And I had performed off and on in college, but I hadn't made
the connection until I was in these meetings and people would be
in hysterics about my tragedies.
RB: Wake Up, Sir! is very funny, but when you step back
it's about a non-productive alcoholic writer.
I never make fun
of others. I might make fun of myself, but I don't make fun
of others. |
JA: And he has a lot of sadness. He is always
talking about being alone, being confused.
RB: He says somewhere in the story that the saddest word in the
English language is "I" and the title of his book is—
JA: I Pity I. Which was the title of
my first book which I changed to I Pass Like Night. Yeah,
he is pretty sad and lonely, and he isn't sure he can handle life
and he feels there is a lot of loss, and then he quickly presses
on. But in there is a passage I read which was drawn from life—a
friend of mine was dying of a brain tumor. I kind of took it directly.
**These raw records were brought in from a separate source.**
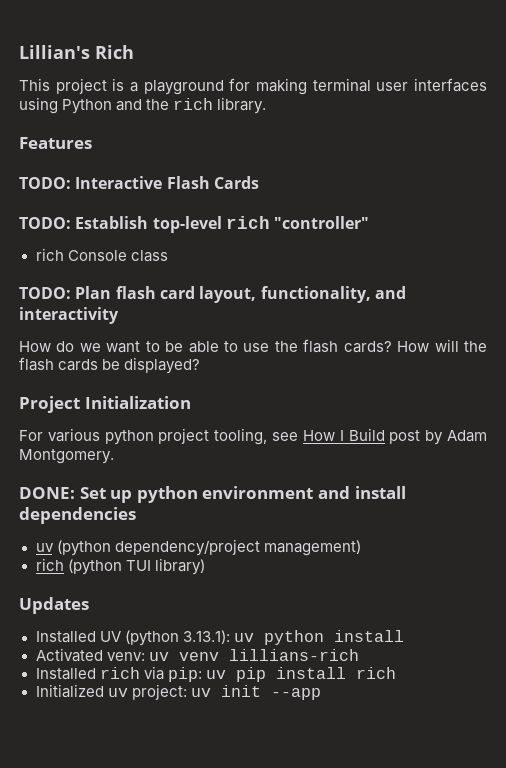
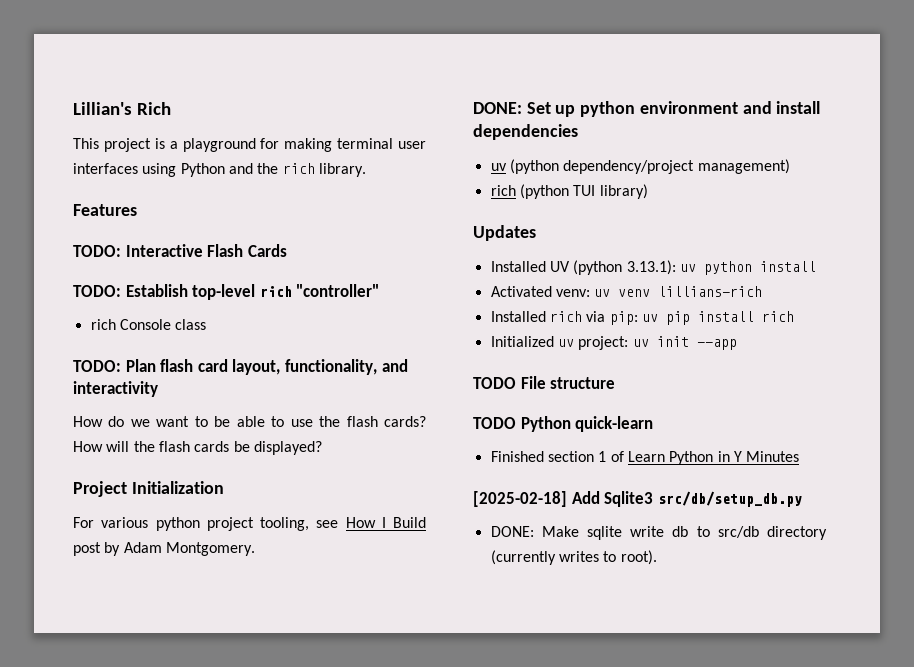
+ TODO File structure
+ TODO Python quick-learn
+ Finished section 1 of Learn Python in Y Minutes
+ [2025-02-18] Add Sqlite3 src/db/setup_db.py
+ DONE: Make sqlite write db to src/db directory (currently writes to root).

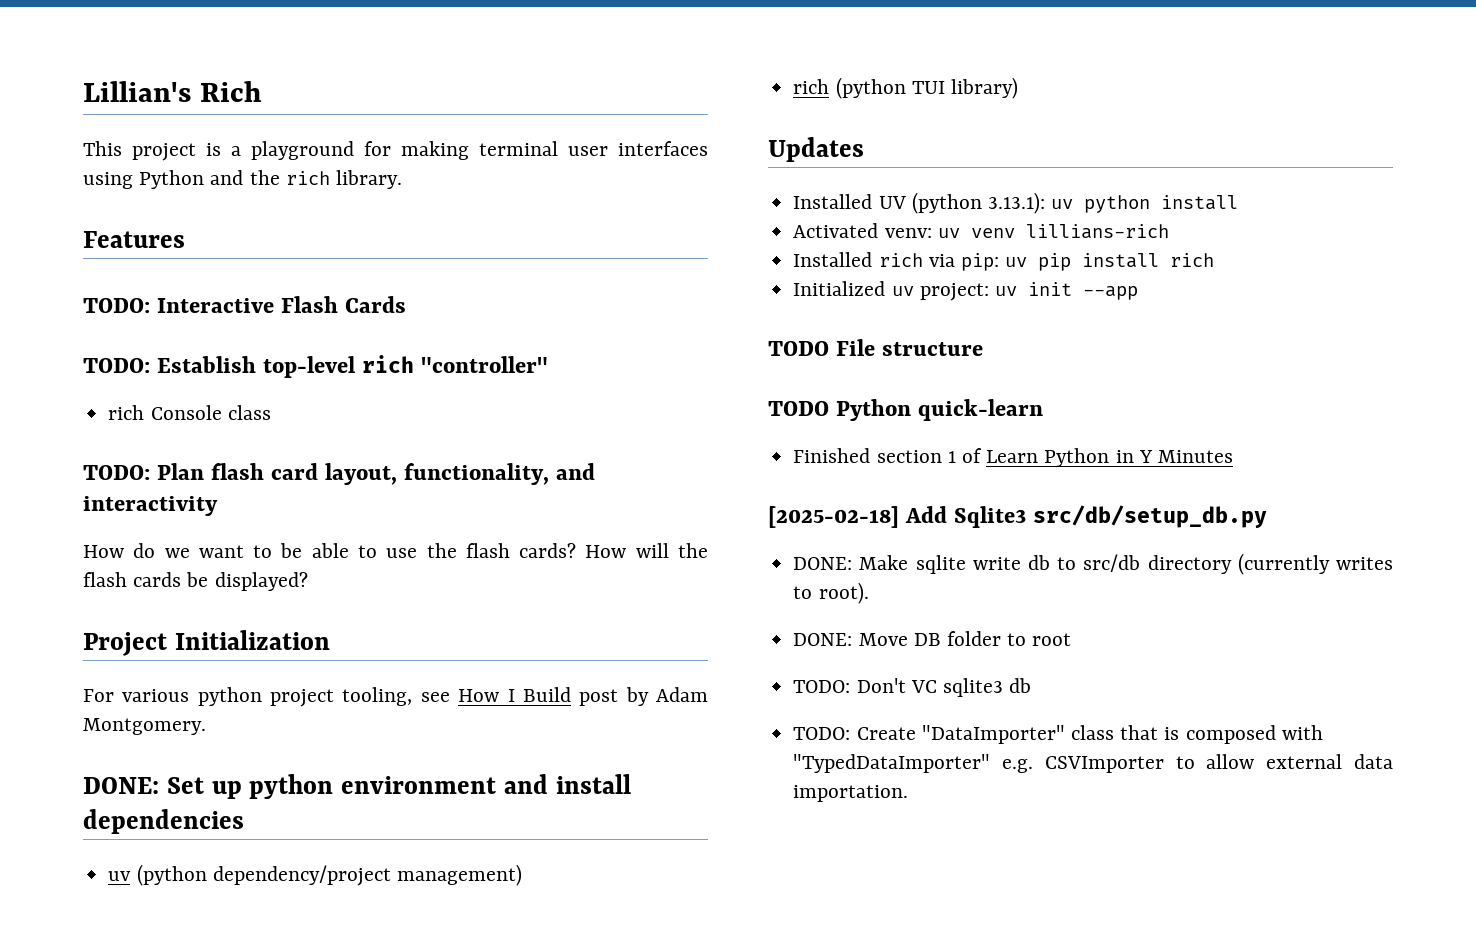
+ DONE: Move DB folder to root
+ TODO: Don't VC sqlite3 db
+ TODO: Create "DataImporter" class that is composed with "TypedDataImporter" e.g. CSVImporter to allow external data importation.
One day—he had about six months to live—he said as we
were finishing up the conversation, he said, "Okay, I'll talk
to you later." And then he said, "I love you." And
then we hung up, and I was just like [pauses], so he touches on
moments like that aren't just AA and Triple A or having crabs or
something like that. There is other stuff in there. There is heartbreak
in there.
RB: Yes.
JA: The agony and the ecstasy. Someone once told me to say whenever
asked what your book is about, you just say, "The agony and
the ecstasy." I used to say that for years.
RB: And the response was, "Oh yeah."
JA: That was enough that sort of stopped them in their tracks.
RB: Are you asked what you are? What does it say at the top of
your C.V.? You are a…? A stand up storyteller?
JA: Writer, first of all. And then—I don't like the term
"performance artist." A lot of time people want to label
me as a performance artist but for lack of a better word I say performer.
Writer and performer.
JA: Declaimer?
JA: Uh, declaimer? Exclaimer. I think just writer—storyteller
sounds like Children's Hour. Performance artist sounds like, something
non- narrative and abstract. That's not me either. Monologist does
sound a little self-absorbed—
RB: I sometimes play with the word "dialogist" to describe
what I do. But it doesn't trip off the tongue.
JA: That's pretty good though. So I guess, writer and performer
if there has to be two things.
RB: I had a pang of something that the stature and weight of storytelling
is somehow not of great value and to me it is the ultimate human
activity. What could be more essential and fundamental?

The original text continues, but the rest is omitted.